It has been represented that FCBs compensate associations for their costs associated with the sale of IBs. Different methods of calculating reimbursement for actual expenditures have been described to Treasury. In all cases, the level of reimbursement is left to the discretion of the FCB and the amounts may or may not equal the costs of distribution. The FCB can unilaterally adjust the amounts of reimbursement. It has been represented that while reimbursement may be based on a percentage of the principal amount or a percentage of the savings realized from obtaining lower cost funds through the sale of IBs, there are no commissions or any transaction-based compensation paid to employees in connection with the sales of IBs, and that in no circumstance, are fees charged to investors by the associations.

Furthermore, it has been represented that the activities of the FCBs and associations with regard to IBs, including the content and distribution of the printed informational materials, are reviewed by the FCA as part of its regular examination procedures. We also understand that associations with direct lending authority are examined on an annual basis while those with indirect lending authority are examined on-site every three years (off-site examinations are conducted during the intervening years (See 12 U.S.C. 2254)).

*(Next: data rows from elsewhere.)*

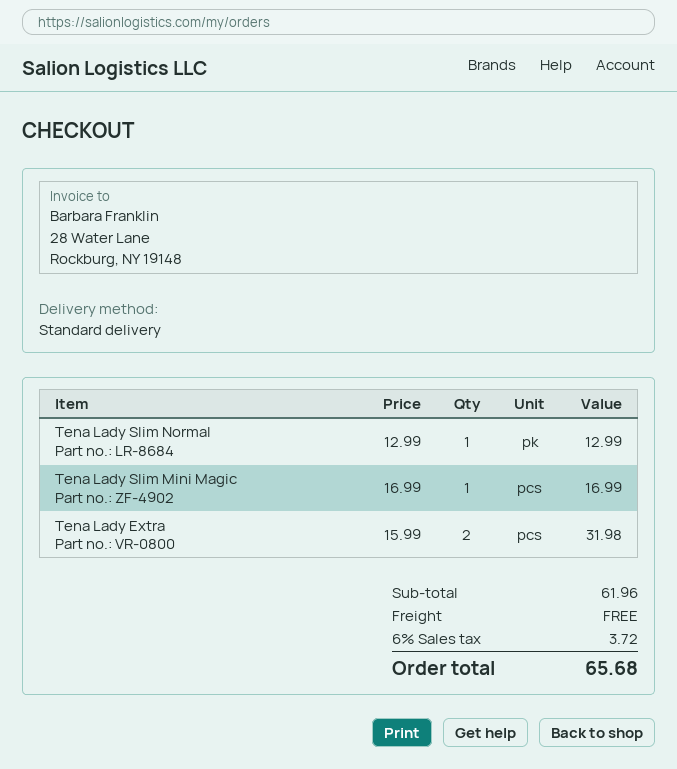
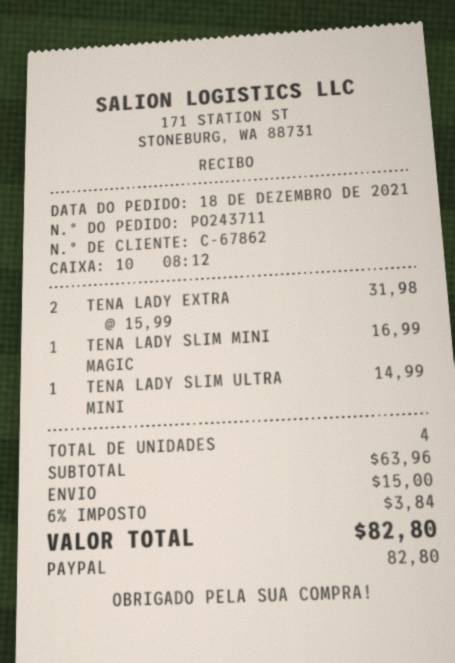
Tena Lady Slim Normal: 1 x 12.99 = 12.99 -> none
TENA LADY SLIM ULTRA MINI: none -> 1 x 14.99 = 14.99
subtotal: 61.96 -> 63.96
shipping: 0.00 -> 15.00
tax: 6% = 3.72 -> 6% = 3.84
total: 65.68 -> 82.80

It has been represented that the activities conducted by the associations are ministerial and clerical in nature not amounting to those of a broker. However, to the extent that an association's activities could be considered to be those of a broker, it has been requested that the association be exempted from the registration requirements set out at Section 15C of the Exchange Act in light of the limited nature of the IB program and existing federal oversight.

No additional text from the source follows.